I cant post a comment on Henric's last blog post
And as no comments are posted. Is this a bug or are comments not allowed now
Your content could not be saved due to an error. You may have been logged out. If this problem persists please contact your system administrator. Click here to refresh this page.
Set analysis is one of the more complex things you can define in QlikView or Qlik Sense.
Agree.
I still use 'IF' when I can at times because its simple whereas Set analysis is confusing when $'s and double quotes are used .(why its been done this way I'm not too sure)
For example
Sum( {$<Date={"<=$(=Max(Date))"}>} Sales)
compared to Sum(if (Date <= Max (Date) , Sales))
One is straight forward. The other very confusing (this should be simplified by Qlik to
Sum( {$<Date <= {Max(Date)}>} Sales)
A question though
Is *= used to allow drill down
"If" allows drill down (for a filter selection contained in the expression)
eg sum ( if Cust_Num = 1234 or Cust_num = 1235, Sales)
Does Sales ({<Cust_Num *= {1234,1235}>} Sales
only show sales for 1234 if the user makes a selection of 1234 (it seems to in a number of examples I have tested it on)
Thanks
Hi RJ, in "({<Cust_Num *= {1234,1235}>} Sales" *= means intersection, it is what values are selected by user and in this values (1234, 1235)
Thanks
But it means that a user can drill down ie selections work for Cust_Num whereas without the * it doesn't work for Cust_Num
So if the expression {1234,1235} intersects with the selection made either no selection for Cust_Num or either 1234 or 1235 then the total is given for either 1234 or 1235
This is the same as using if (I think).
You are right that an If() function inside the aggregation function is simpler and easier to understand.
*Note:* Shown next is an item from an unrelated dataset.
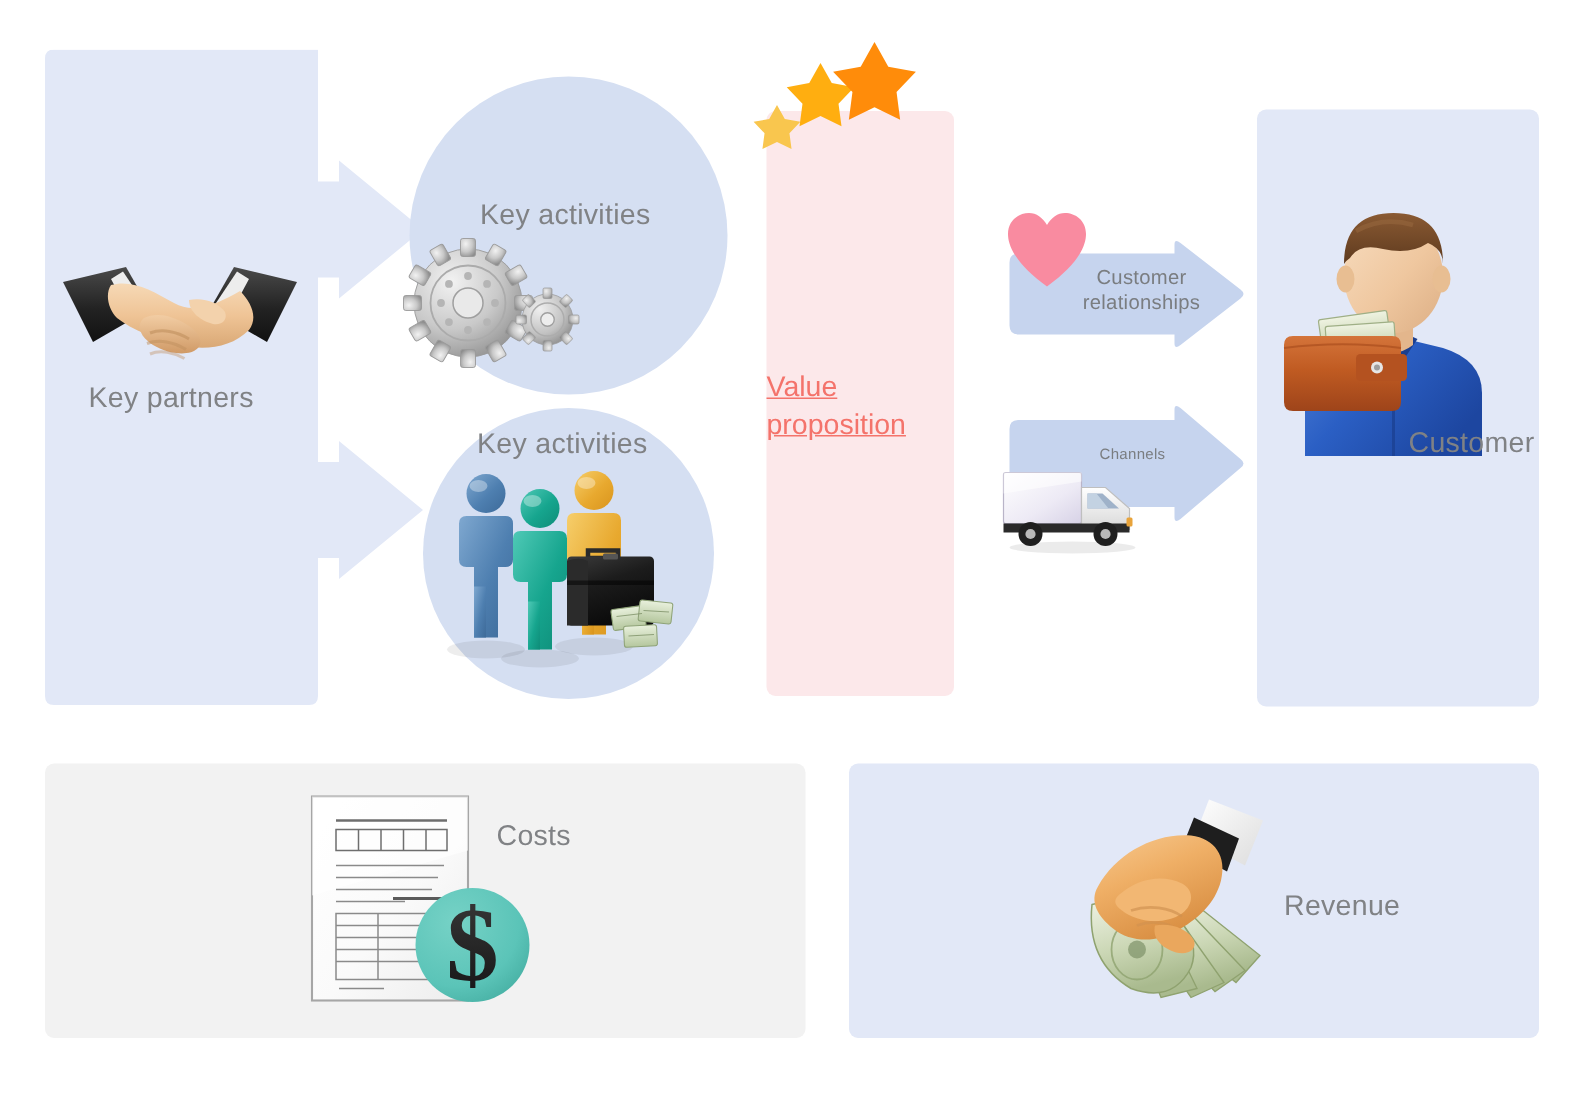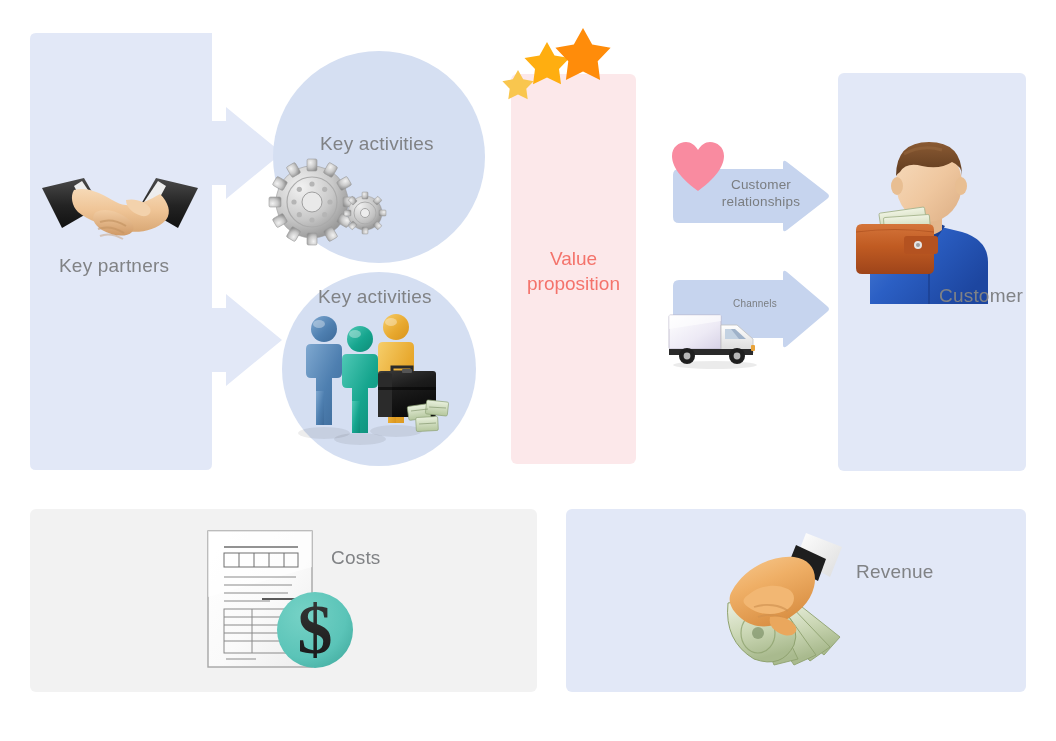"Value" .vp-label { text-align: center -> left; text-decoration: none -> underline }
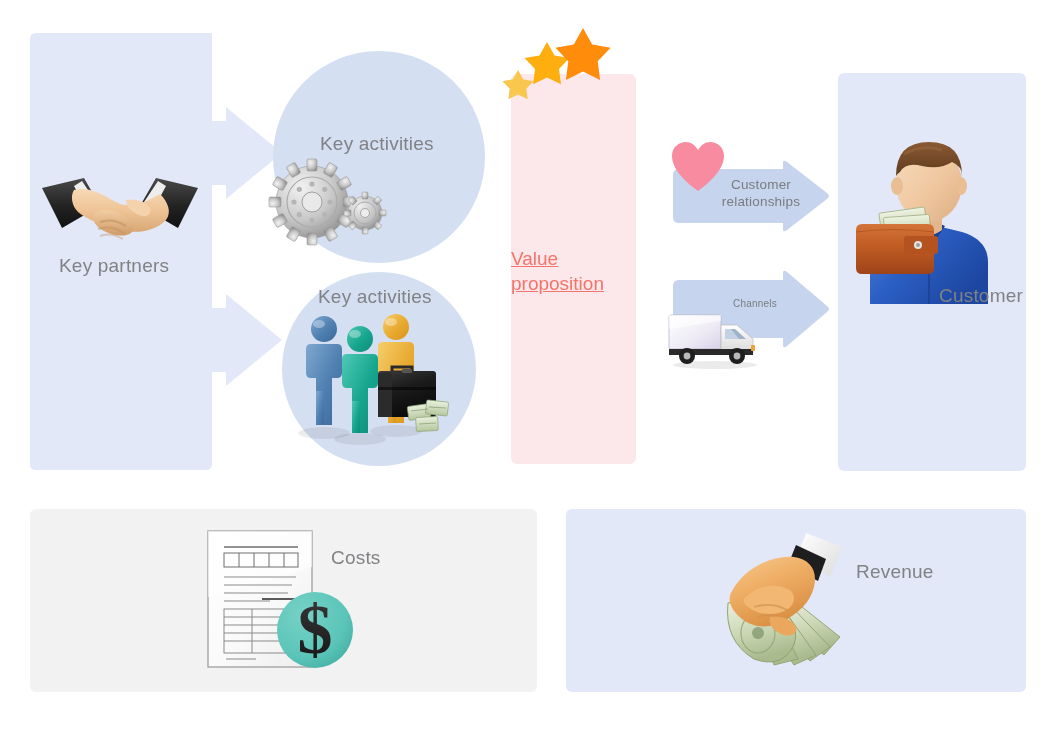"Revenue" div.label { top: 561px -> 594px }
Such an expression is evaluated row by row, and this makes it conceptually simpler. But this is also the drawback: It is slow, if you have large data amounts.
So when the Set Analysis was designed, the main goal was to make it fast. The solution was to make a selection "internal" to the aggregation function, so that you before the aggregation is calculated already have a binary vector pointing out the records to be included. But this also makes the Set Analysis conceptually complex.
On the syntax: Date <= {Max(Date)} is ambiguous, since you could have a field value 'Max(Date)', with brackets and everything. Further, if we use Date <= <something> as example, this means that QlikView internally first creates a For-Next loop over the distinct values of Date and for each date makes a comparison. But then you cannot use Date <= Max(Date) since the maximum inside the scope of the loop would be the same as the date. So you need to calculate Max(Date) in a larger scope than inside the For-Next loop. Hence, you need to calculate it before the For-Next loop is evaluated. This is why you need a dollar expansion.
Similar arguments can be made for most of the brackets inside the Set Analysis expression. As a result, the syntax is complex. But I frankly don't see that you can remove any of the brackets without getting logical problems or ambiguities.
HIC
Thanks.
Luckily for me speed is still OK with IF (its not a huge database)
As I times I have tried to use a complex set analysis and have given up. Reverting to IF or a Max(date) in script.
Ok, I think I understand now your question, your point is that anything that is done with set analysis can be done with if?
As Henric answers, the main (an possibly the only) reason to search for a solution using set analysis is because of performance, as a quick example:
If you use 'set analysis': it is calculated one time for the whole chart, it returns the filtered data, and based on that data it calculates the graph.
If you use an 'If': QV has to make the 'if' comparison for each combination of dimension values
Set Analysis also allows you to make aggregations outside the set of possible records. For instance, if you select Month='May' you can make a Set Analysis expression that calculates the sales up until May, i.e. Jan-May. This is not possible with If() since Jan-Apr is excluded by the selection.
HIC
Henric,
The expression below can work only if field Date formatted as a plain number, because max() returns a number, and in this case it is "format-sensitive":
Sum( {$<Date={"<=$(=Max(Date))"}>} Sales)
I always use date() function for this:
Sum( {$<Date={"<=$(=date(Max(Date)))"}>} Sales)
Regards,
Michael
You are absolutely right, Michael. I just didn't want to clutter the expression with too many functions...
Maybe the format-gnostic set analysis expression should be explained in its own blog post?
HIC
Consider I've given your an idea for the next blog post. Looking forward to reading it soon...